Apart from the images, output the data below exactly.

DATASET ENTRIES START

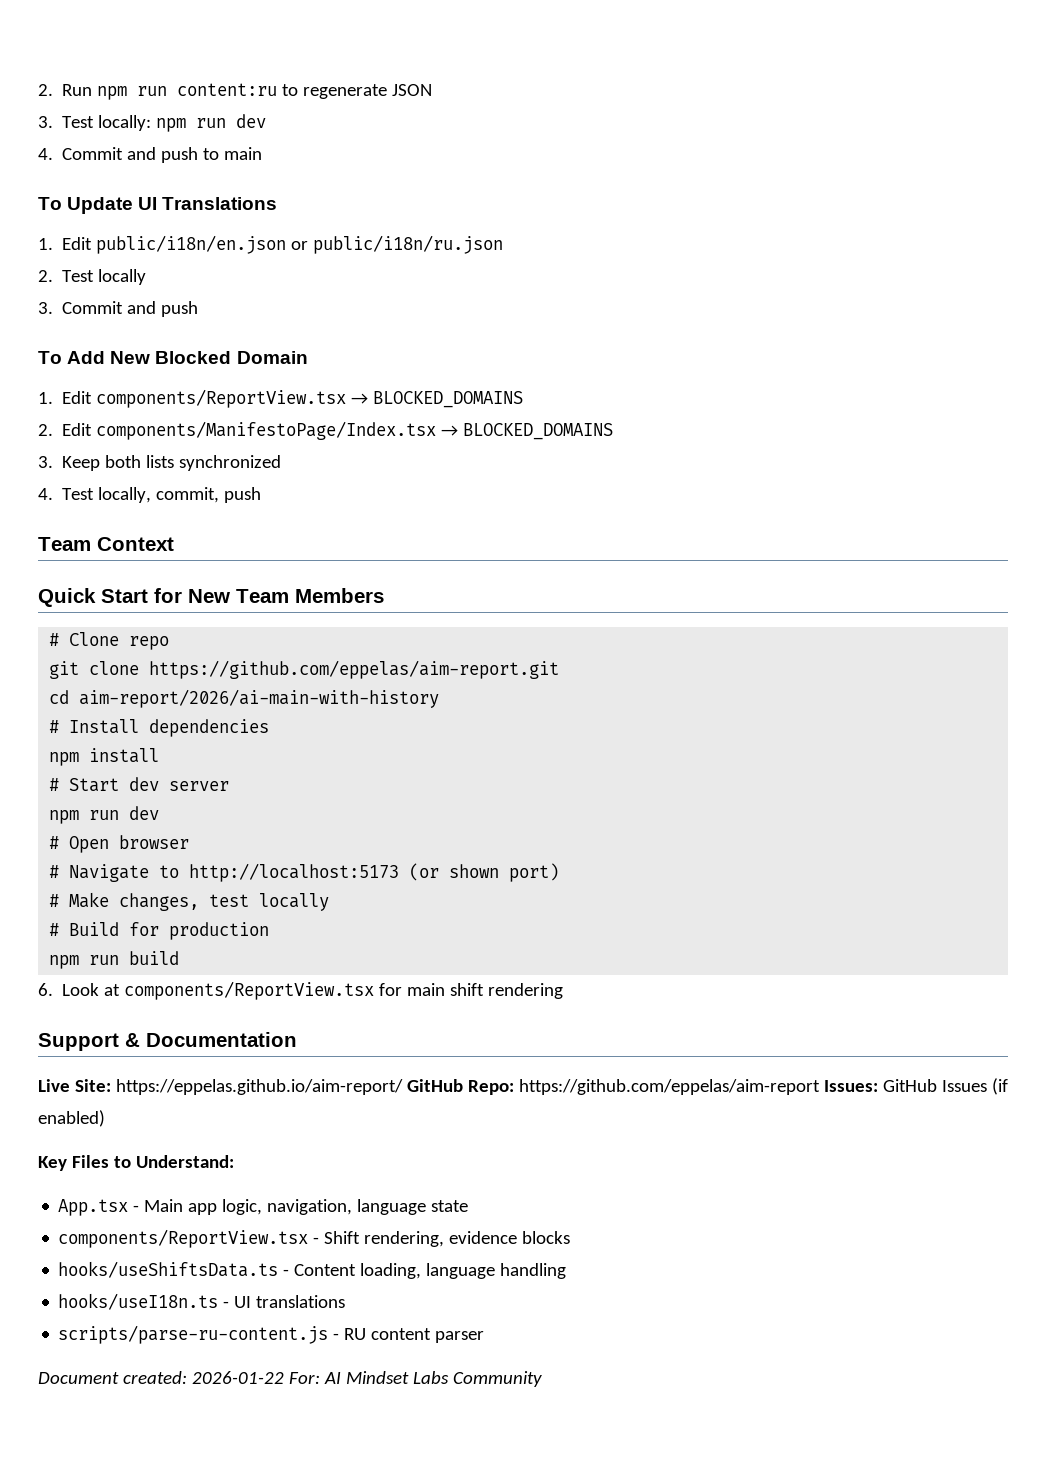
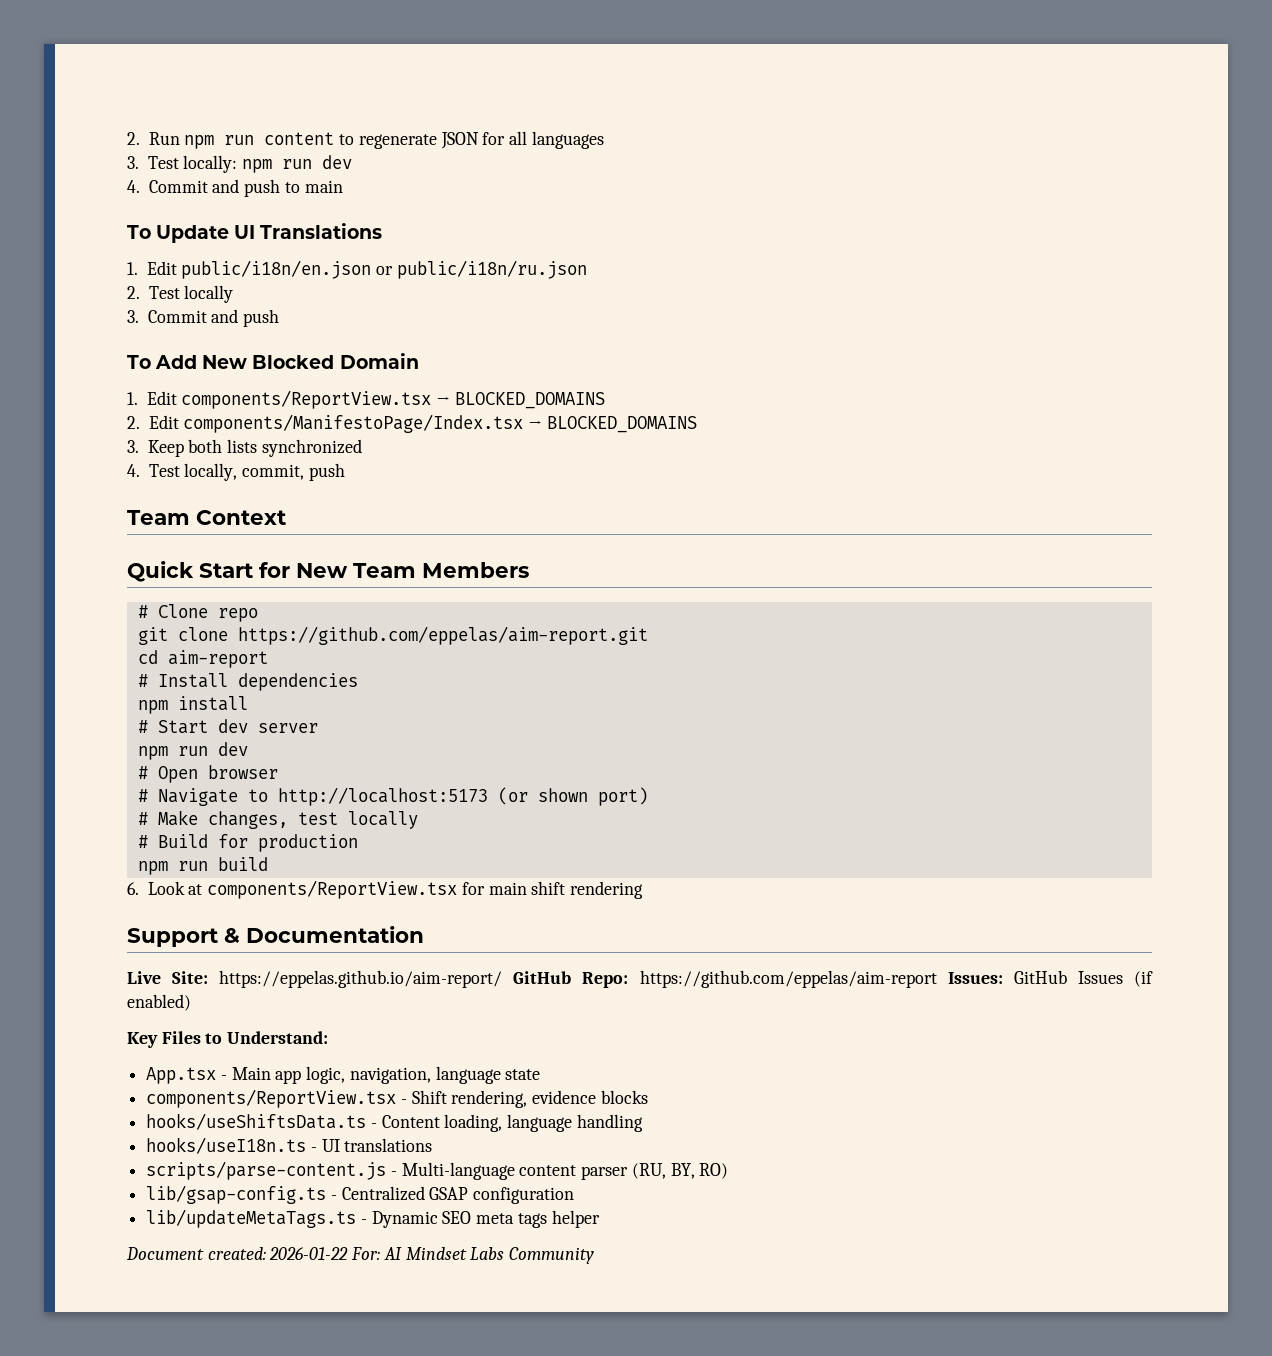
- 2. Run npm run content:ru to regenerate JSON
+ 2. Run npm run content to regenerate JSON for all languages
- cd aim-report/2026/ai-main-with-history
+ cd aim-report
- scripts/parse-ru-content.js - RU content parser
+ scripts/parse-content.js - Multi-language content parser (RU, BY, RO)
+ lib/gsap-config.ts - Centralized GSAP configuration
+ lib/updateMetaTags.ts - Dynamic SEO meta tags helper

DATASET ENTRIES END

RESULT OF THE EXERCISE:
- 2. Run npm run content:ru to regenerate JSON
+ 2. Run npm run content to regenerate JSON for all languages
- cd aim-report/2026/ai-main-with-history
+ cd aim-report
- scripts/parse-ru-content.js - RU content parser
+ scripts/parse-content.js - Multi-language content parser (RU, BY, RO)
+ lib/gsap-config.ts - Centralized GSAP configuration
+ lib/updateMetaTags.ts - Dynamic SEO meta tags helper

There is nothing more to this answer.